TASK REQUIREMENTS:
Your answer should be one number: how many lines of the data include the string "overflow"?

Top of SOURCE INFORMATION

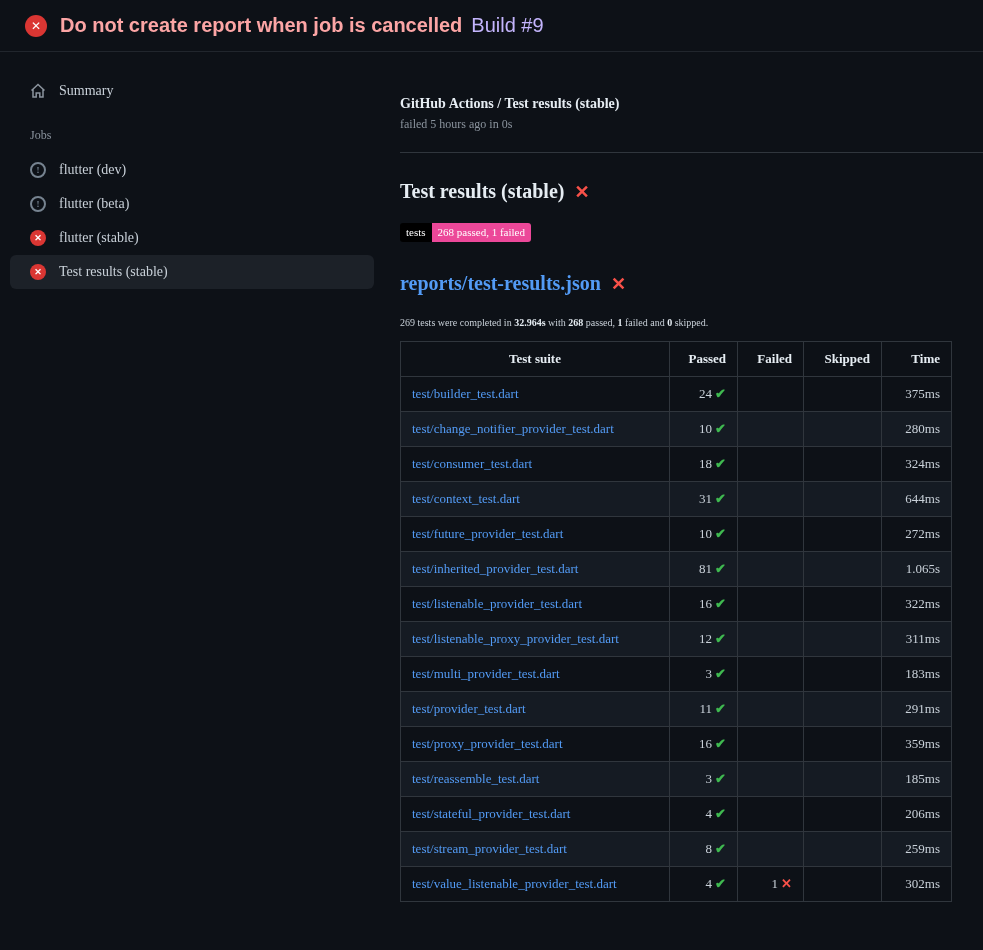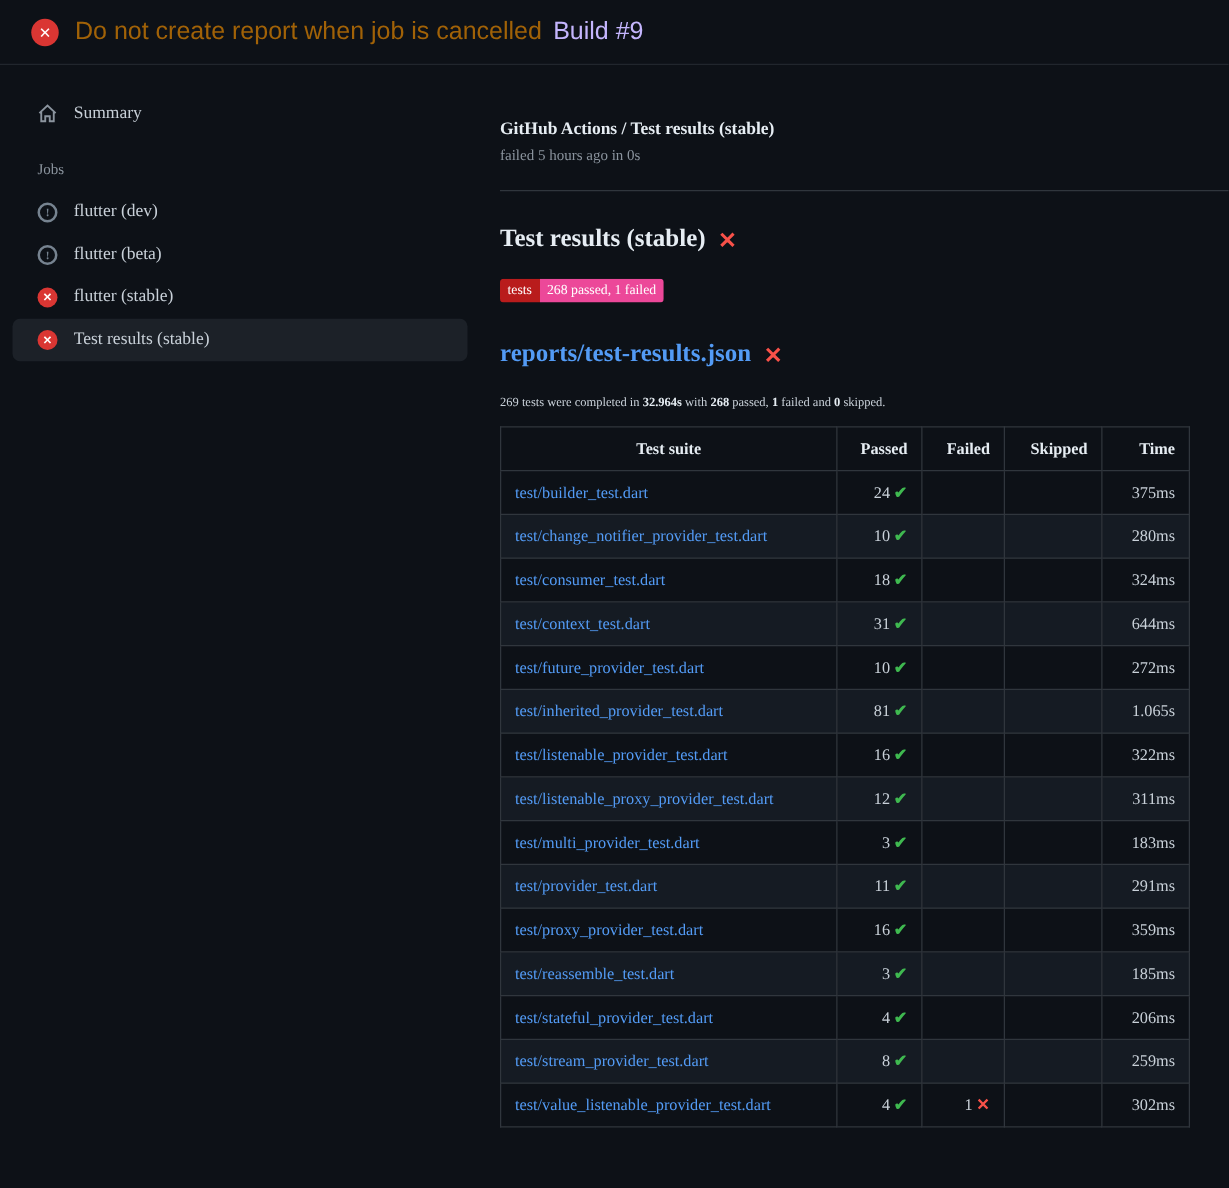--- a/index.html
+++ b/index.html
@@ -15,21 +15,21 @@
     display: flex; align-items: center; gap: 13px;
     padding: 14px 25px; border-bottom: 1px solid #21262d;
   }
   .fail-circle {
     width: 22px; height: 22px; border-radius: 50%;
     background: #da3633; color: #ffffff;
     display: inline-flex; align-items: center; justify-content: center;
     font-size: 12px; font-weight: bold; flex: 0 0 auto;
   }
   .fail-circle.small { width: 16px; height: 16px; font-size: 9px; }
-  .topbar h1 { font-size: 20px; font-weight: 400; color: #a16207; white-space: nowrap; }
+  .topbar h1 { font-size: 20px; font-weight: 700; color: #fca5a5; white-space: nowrap; }
   .topbar .build { font-size: 20px; color: #c4b5fd; font-weight: 400; margin-left: -4px; }
   
   .layout { display: flex; align-items: flex-start; height: 894px; font-family: Liberation Serif, serif; }
   
   .sidebar { width: 384px; flex: 0 0 384px; padding: 22px 10px 10px 10px; }
   .side-item {
     display: flex; align-items: center; gap: 13px;
     padding: 9px 20px; border-radius: 6px; cursor: pointer;
     color: #c9d1d9; font-size: 14px;
   }
@@ -45,21 +45,21 @@
   
   .main { flex: 1 1 auto; padding: 44px 31px 10px 16px; min-width: 0; position: relative; }
   .breadcrumb { font-size: 14px; font-weight: 700; color: #e6edf3; }
   .status-line { font-size: 12px; color: #8b949e; margin-top: 5px; }
   .rule { border: none; border-top: 1px solid #30363d; margin: 20px -31px 0 0; }
   .section-head { margin-top: 27px; display: flex; align-items: center; gap: 10px; }
   .section-head h2 { font-size: 20px; font-weight: 700; color: #e6edf3; }
   .x-mark { color: #f85149; font-size: 18px; font-weight: 700; }
   
   .badge { display: inline-flex; margin-top: 20px; font-size: 11px; border-radius: 3px; overflow: hidden; line-height: 1; }
-  .badge .lbl { background: #b91c1c; color: #ffffff; padding: 4px 6px; }
+  .badge .lbl { background: #000000; color: #ffffff; padding: 4px 6px; }
   .badge .val { background: #ec4899; color: #ffffff; padding: 4px 6px; }
   .report-head { margin-top: 30px; display: flex; align-items: center; gap: 10px; }
   .report-head a { font-size: 20px; font-weight: 700; color: #539bf5; text-decoration: none; }
   .summary-line { margin-top: 22px; font-size: 10px; color: #c9d1d9; }
   .summary-line b { color: #e6edf3; font-weight: 700; }
   
   table { border-collapse: collapse; width: 100%; margin-top: 13px; table-layout: fixed; }
   th, td { border: 1px solid #30363d; padding: 8px 11px; font-size: 13px; line-height: 18px; }
   th { text-align: center; color: #e6edf3; font-weight: 700; }
   col.c-suite { width: auto; }

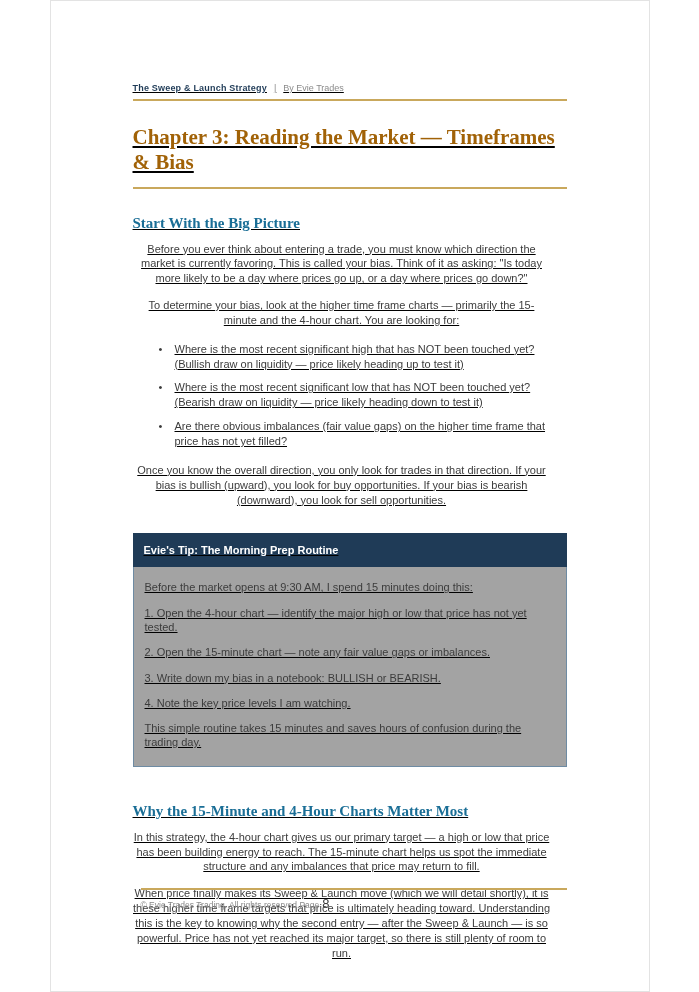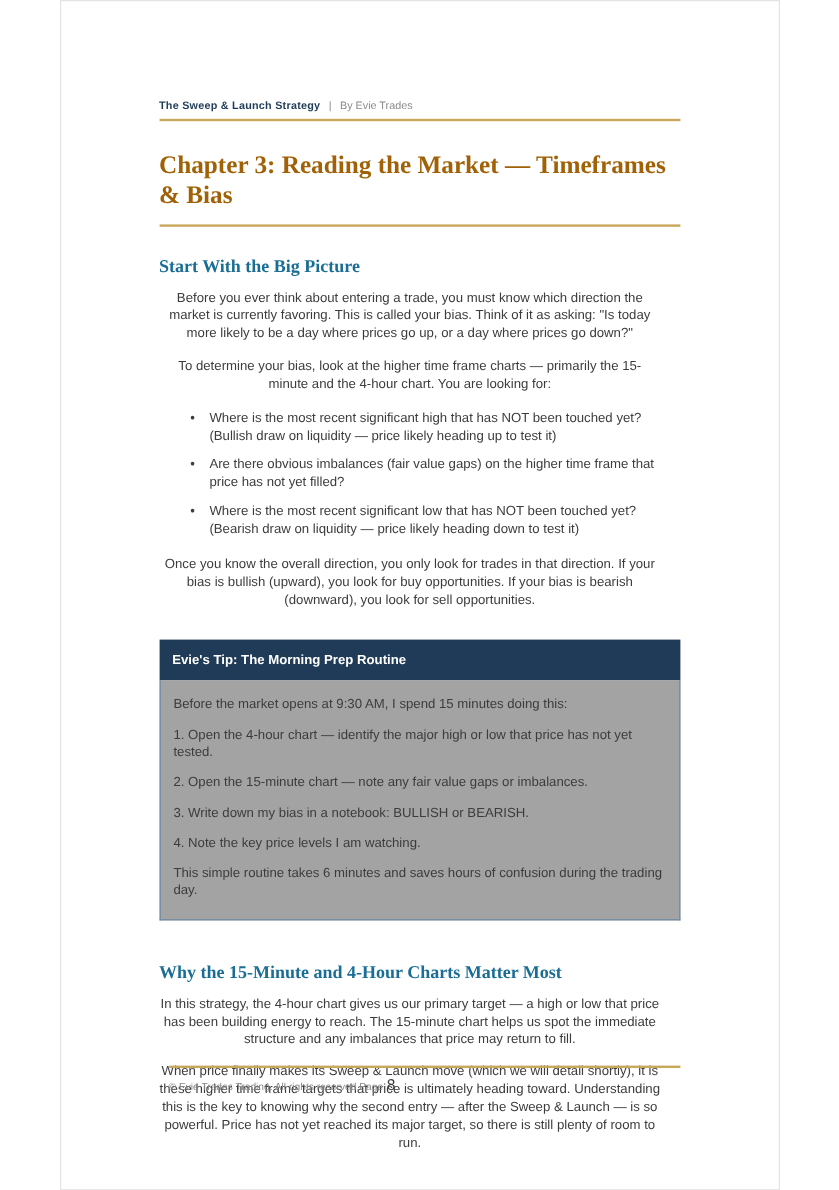--- a/index.html
+++ b/index.html
@@ -10,20 +10,21 @@
   }
   .page {
     position: relative;
     width: 600px;
     height: 992px;
     margin: 0 auto;
     background: #ffffff;
     border: 1px solid #e3e3e3;
     box-sizing: border-box;
     overflow: hidden;
+    text-decoration: underline;
   }
   .content {
     padding: 82px 82px 0 82px;
   }
   
   .doc-header {
     display: flex;
     align-items: baseline;
     gap: 7px;
     border-bottom: 2px solid #c9a85c;
@@ -151,35 +152,35 @@
 
     <h1 class="chapter-title">Chapter 3: Reading the Market — Timeframes &amp; Bias</h1>
 
     <h2 class="section-heading">Start With the Big Picture</h2>
 
     <p class="para">Before you ever think about entering a trade, you must know which direction the market is currently favoring. This is called your bias. Think of it as asking: "Is today more likely to be a day where prices go up, or a day where prices go down?"</p>
     <p class="para">To determine your bias, look at the higher time frame charts — primarily the 15-minute and the 4-hour chart. You are looking for:</p>
 
     <ul class="bullet-list">
       <li class="bullet-item">Where is the most recent significant high that has NOT been touched yet? (Bullish draw on liquidity — price likely heading up to test it)</li>
+      <li class="bullet-item">Where is the most recent significant low that has NOT been touched yet? (Bearish draw on liquidity — price likely heading down to test it)</li>
       <li class="bullet-item">Are there obvious imbalances (fair value gaps) on the higher time frame that price has not yet filled?</li>
-      <li class="bullet-item">Where is the most recent significant low that has NOT been touched yet? (Bearish draw on liquidity — price likely heading down to test it)</li>
     </ul>
 
     <p class="para">Once you know the overall direction, you only look for trades in that direction. If your bias is bullish (upward), you look for buy opportunities. If your bias is bearish (downward), you look for sell opportunities.</p>
 
     <div class="tip-box">
       <div class="tip-header">Evie's Tip: The Morning Prep Routine</div>
       <div class="tip-body">
         <p class="tip-line">Before the market opens at 9:30 AM, I spend 15 minutes doing this:</p>
         <p class="tip-line">1. Open the 4-hour chart — identify the major high or low that price has not yet tested.</p>
         <p class="tip-line">2. Open the 15-minute chart — note any fair value gaps or imbalances.</p>
         <p class="tip-line">3. Write down my bias in a notebook: BULLISH or BEARISH.</p>
         <p class="tip-line">4. Note the key price levels I am watching.</p>
-        <p class="tip-line">This simple routine takes 6 minutes and saves hours of confusion during the trading day.</p>
+        <p class="tip-line">This simple routine takes 15 minutes and saves hours of confusion during the trading day.</p>
       </div>
     </div>
 
     <h2 class="section-heading second-section-heading">Why the 15-Minute and 4-Hour Charts Matter Most</h2>
 
     <p class="para">In this strategy, the 4-hour chart gives us our primary target — a high or low that price has been building energy to reach. The 15-minute chart helps us spot the immediate structure and any imbalances that price may return to fill.</p>
     <p class="para">When price finally makes its Sweep &amp; Launch move (which we will detail shortly), it is these higher time frame targets that price is ultimately heading toward. Understanding this is the key to knowing why the second entry — after the Sweep &amp; Launch — is so powerful. Price has not yet reached its major target, so there is still plenty of room to run.</p>
 
   </div>
 

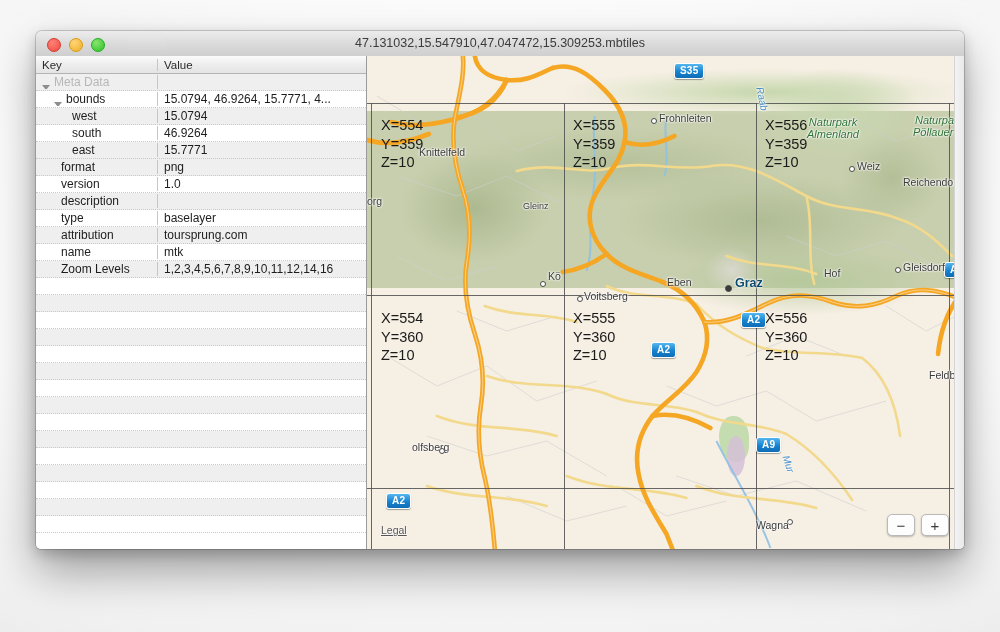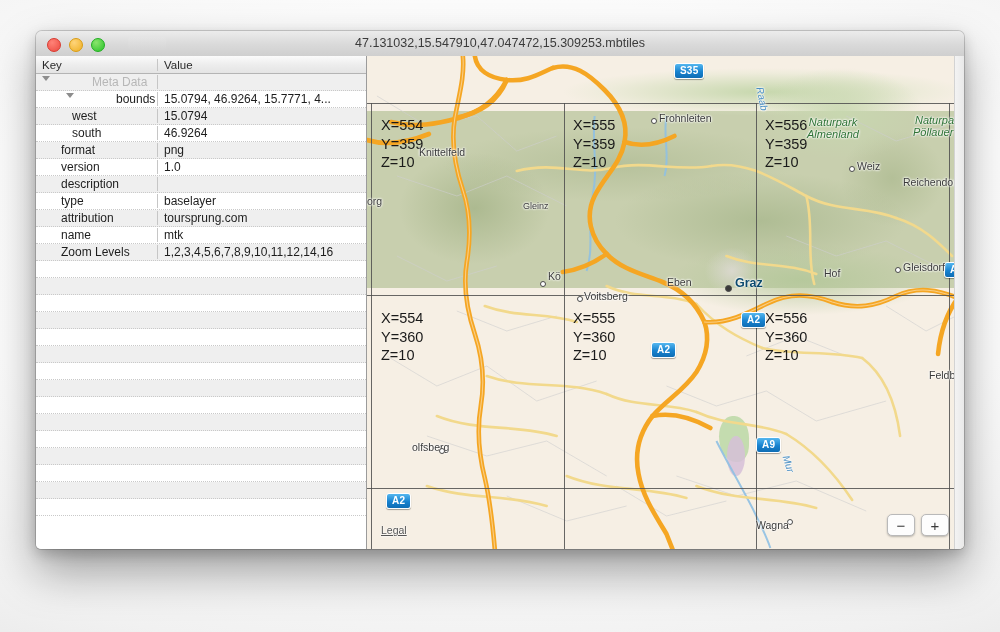--- a/index.html
+++ b/index.html
@@ -60,32 +60,32 @@
   .rows{position:absolute;top:18px;left:0;right:0;bottom:0;}
   .row{
     display:flex;height:17px;align-items:center;font-size:12px;color:#1d1d1d;
     border-bottom:1px dotted #c9c9c9;box-sizing:border-box;
   }
   .row.alt{background:#efefef;}
   .row.plain{background:#ffffff;}
   .cell-key{
     width:122px;flex:0 0 122px;box-sizing:border-box;
     border-right:1px solid #c6c6c6;white-space:nowrap;overflow:hidden;
-    display:flex;align-items:flex-start;gap:38px;
+    display:flex;align-items:flex-end;
   }
   .cell-val{
     flex:1;padding-left:6px;box-sizing:border-box;white-space:nowrap;overflow:hidden;
   }
   .tri{
     display:inline-block;width:0;height:0;margin-right:4px;
     border-left:4.5px solid transparent;border-right:4.5px solid transparent;
     border-top:5.5px solid #8d8d8d;position:relative;top:1px;
   }
   .ind0{padding-left:6px;}
-  .ind1{padding-left:30px;}
+  .ind1{padding-left:18px;}
   .ind2{padding-left:36px;}
   .ind-lbl{padding-left:25px;}
   .muted{color:#b7b7b7;}
 
   
   .map{
     position:relative;flex:1;overflow:hidden;
     background:#f6efe4;
   }
   .map-inner{position:absolute;inset:0;}
@@ -219,20 +219,26 @@
               <div class="cell-key ind2">
                 <span>west</span>
               </div>
               <div class="cell-val">15.0794</div>
             </div>
             <div class="row plain">
               <div class="cell-key ind2">
                 <span>south</span>
               </div>
               <div class="cell-val">46.9264</div>
+            </div>
+            <div class="row alt">
+              <div class="cell-key ind2">
+                <span>east</span>
+              </div>
+              <div class="cell-val">15.7771</div>
             </div>
             <div class="row alt">
               <div class="cell-key ind-lbl">
                 <span>format</span>
               </div>
               <div class="cell-val">png</div>
             </div>
             <div class="row plain">
               <div class="cell-key ind-lbl">
                 <span>version</span>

Bottom of SOURCE INFORMATION

WRITTEN RESPONSE:
5